I'll leave you with this good story:

I got this editorial in an email from my SIL today. It's a story about the USA from a Romanian reporter, Cornel Nistorescu, for a Romanian newspaper. You may have already read it, but I've never seen it before. It's pro-USA, something that's apparently rare outside the US. It's a great story. Enjoy:

Why are Americans so united? They don't resemble one another even if you paint them! They speak all the languages of the world and form an astonishing mixture of civilizations. Some of them are nearly extinct, others are incompatible with one another, and in matters of religious beliefs, not even God can count how many they are. Still, the American tragedy turned three hundred million people into a hand put on the heart. Nobody rushed to accuse the White House, the army, the secret services that they are only a bunch of losers. Nobody rushed to empty their bank accounts. Nobody rushed on the streets nearby to gape about. The Americans volunteered to donate blood and to give a helping hand. After the first moments of panic, they raised the flag on the smoking ruins, putting on T-shirts, caps and ties in the colours of the national flag. They placed flags on buildings and cars as if in every place and on every car a minister or the president was passing. On every occasion they started singing their traditional song: "God Bless America!".

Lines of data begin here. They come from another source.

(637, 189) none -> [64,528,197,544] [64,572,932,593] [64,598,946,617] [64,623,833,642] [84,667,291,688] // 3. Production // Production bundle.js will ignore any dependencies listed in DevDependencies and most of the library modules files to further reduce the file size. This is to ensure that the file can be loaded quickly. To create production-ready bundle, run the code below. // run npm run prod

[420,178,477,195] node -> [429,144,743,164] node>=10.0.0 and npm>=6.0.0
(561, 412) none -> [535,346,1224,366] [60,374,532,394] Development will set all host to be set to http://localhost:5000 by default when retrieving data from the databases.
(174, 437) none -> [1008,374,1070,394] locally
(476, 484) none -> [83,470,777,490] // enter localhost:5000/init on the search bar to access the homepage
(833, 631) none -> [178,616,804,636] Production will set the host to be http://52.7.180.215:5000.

Silent as a rock, I watched the charity concert broadcast on Saturday once, twice, three times, on different tv channels. There were Clint Eastwood, Willie Nelson, Robert de Niro, Julia Roberts, Cassius Clay, Jack Nicholson, Bruce Springsteen, Silvester Stalone, James Wood, and many others whom no film or producers could ever bring together. The American's solidarity spirit turned them into a choir. Actually, choir is not the word. What you could hear was the heavy artillery of the American soul. What neither George W. Bush, nor Bill Clinton, nor Colin Powell could say without facing the risk of stumbling over words and sounds, was being heard in a great and unmistakable way in this charity concert. I don't know how it happened that all this obsessive singing of America didn't sound croaky, nationalist, or ostentatious! It made you green with envy because you weren't able to sing for your country without running the risk of being considered chauvinist, ridiculous, or suspected of who-knows-what mean interests. I watched the live broadcast and the rerun of its rerun for hours listening to the story of the guy who went down one hundred floors with a woman in a wheelchair without knowing who she was, or of the Californian hockey player, who fought with the terrorists and prevented the plane from hitting a target that would have killed other hundreds of thousands of people. How on earth were they able to bow before a fellow human? Imperceptibly, with every word and musical note, the memory of some turned into a modern myth of tragic heroes. And with every phone call, millions and millions of dollars were put in a collection aimed at rewarding not a man or a family, but a spirit which nothing can buy.

What on earth can unite the Americans in such a way? Their land? Their galloping history? Their economic power? Money? I tried for hours to find an answer, humming songs and murmuring phrases which risk of sounding like commonplaces. I thought things over, but I reached only one conclusion.

Only freedom can work such miracles!

1 comment:

Dawnia said...

Ah... bestest friends. When they are gone it leaves a hole so huge. I understand that, oh how I do.

And as far as the girlfriend you can tell everything too... I want that spot. I love you.